__ACTION ITEM__. Find each line below where the word "服务意识" occurs, and copy it.

__RECORD SET__.
━━━━━━━━━━━━━━━━━━━━

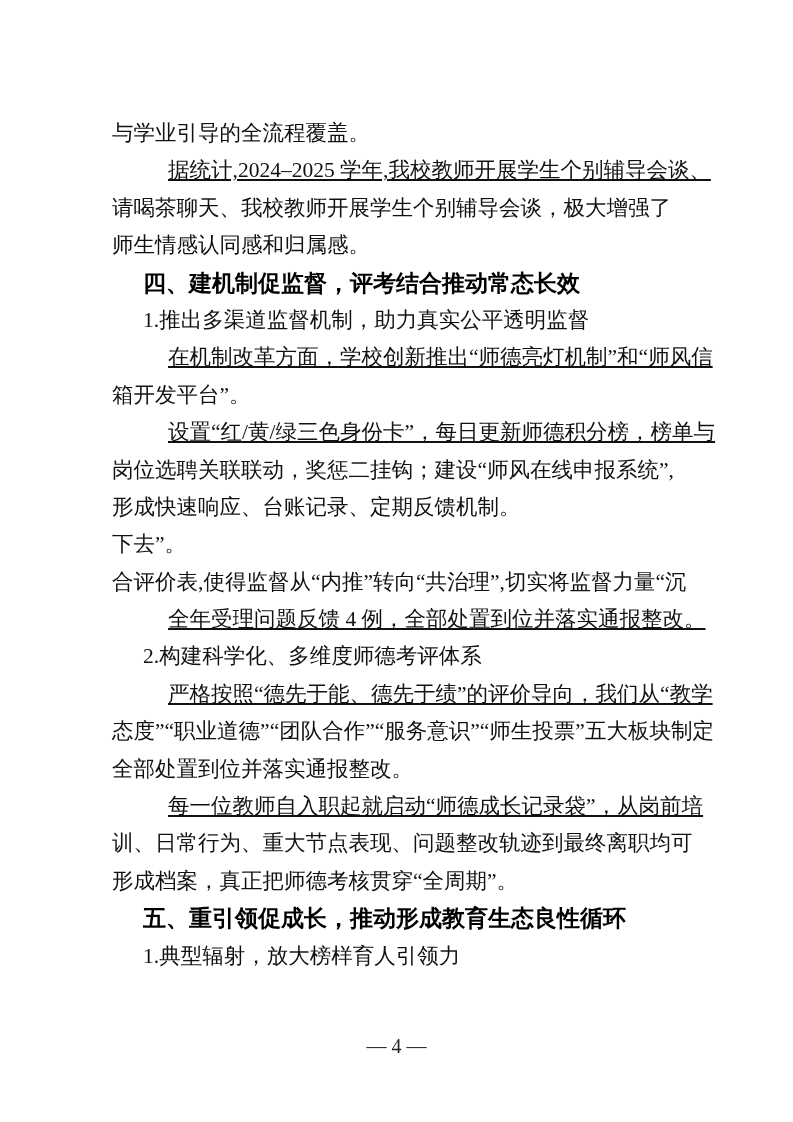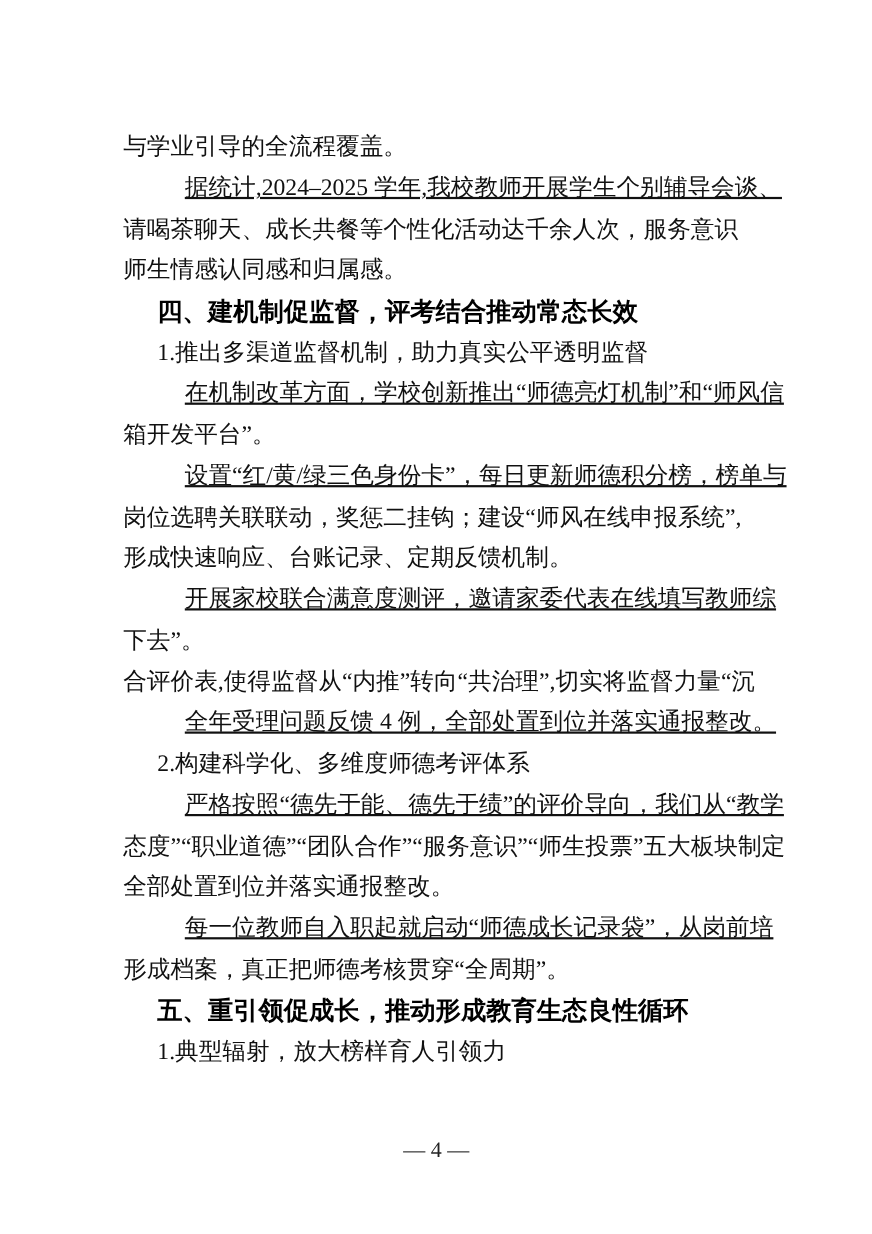--- a/index.html
+++ b/index.html
@@ -46,36 +46,36 @@
     line-height: 30px;
     color: #222222;
   }
 </style>
 </head>
 <body>
 
 <main class="page">
   <div class="line">与学业引导的全流程覆盖。</div>
   <div class="line j i2">据统计,2024–2025 学年,我校教师开展学生个别辅导会谈、</div>
-  <div class="line j">请喝茶聊天、成长共餐等个性化活动达千余人次，服务意识</div>
+  <div class="line j">请喝茶聊天、我校教师开展学生个别辅导会谈，极大增强了</div>
   <div class="line">师生情感认同感和归属感。</div>
   <div class="line h i1">四、建机制促监督，评考结合推动常态长效</div>
   <div class="line i1">1.推出多渠道监督机制，助力真实公平透明监督</div>
   <div class="line j i2">在机制改革方面，学校创新推出“师德亮灯机制”和“师风信</div>
   <div class="line">箱开发平台”。</div>
   <div class="line j i2">设置“红/黄/绿三色身份卡”，每日更新师德积分榜，榜单与</div>
   <div class="line j">岗位选聘关联联动，奖惩二挂钩；建设“师风在线申报系统”,</div>
   <div class="line">形成快速响应、台账记录、定期反馈机制。</div>
-  <div class="line j i2">开展家校联合满意度测评，邀请家委代表在线填写教师综</div>
   <div class="line">下去”。</div>
   <div class="line j">合评价表,使得监督从“内推”转向“共治理”,切实将监督力量“沉</div>
   <div class="line i2">全年受理问题反馈 4 例，全部处置到位并落实通报整改。</div>
   <div class="line i1">2.构建科学化、多维度师德考评体系</div>
   <div class="line j i2">严格按照“德先于能、德先于绩”的评价导向，我们从“教学</div>
   <div class="line j">态度”“职业道德”“团队合作”“服务意识”“师生投票”五大板块制定</div>
   <div class="line">全部处置到位并落实通报整改。</div>
   <div class="line j i2">每一位教师自入职起就启动“师德成长记录袋”，从岗前培</div>
+  <div class="line j">训、日常行为、重大节点表现、问题整改轨迹到最终离职均可</div>
   <div class="line">形成档案，真正把师德考核贯穿“全周期”。</div>
   <div class="line h i1">五、重引领促成长，推动形成教育生态良性循环</div>
   <div class="line i1">1.典型辐射，放大榜样育人引领力</div>
 </main>
 
 <div class="footer">— 4 —</div>
 
 </body></html>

━━━━━━━━━━━━━━━━━━━━

__EXERCISE OUTPUT__.
-  <div class="line j">请喝茶聊天、成长共餐等个性化活动达千余人次，服务意识</div>
   <div class="line j">态度”“职业道德”“团队合作”“服务意识”“师生投票”五大板块制定</div>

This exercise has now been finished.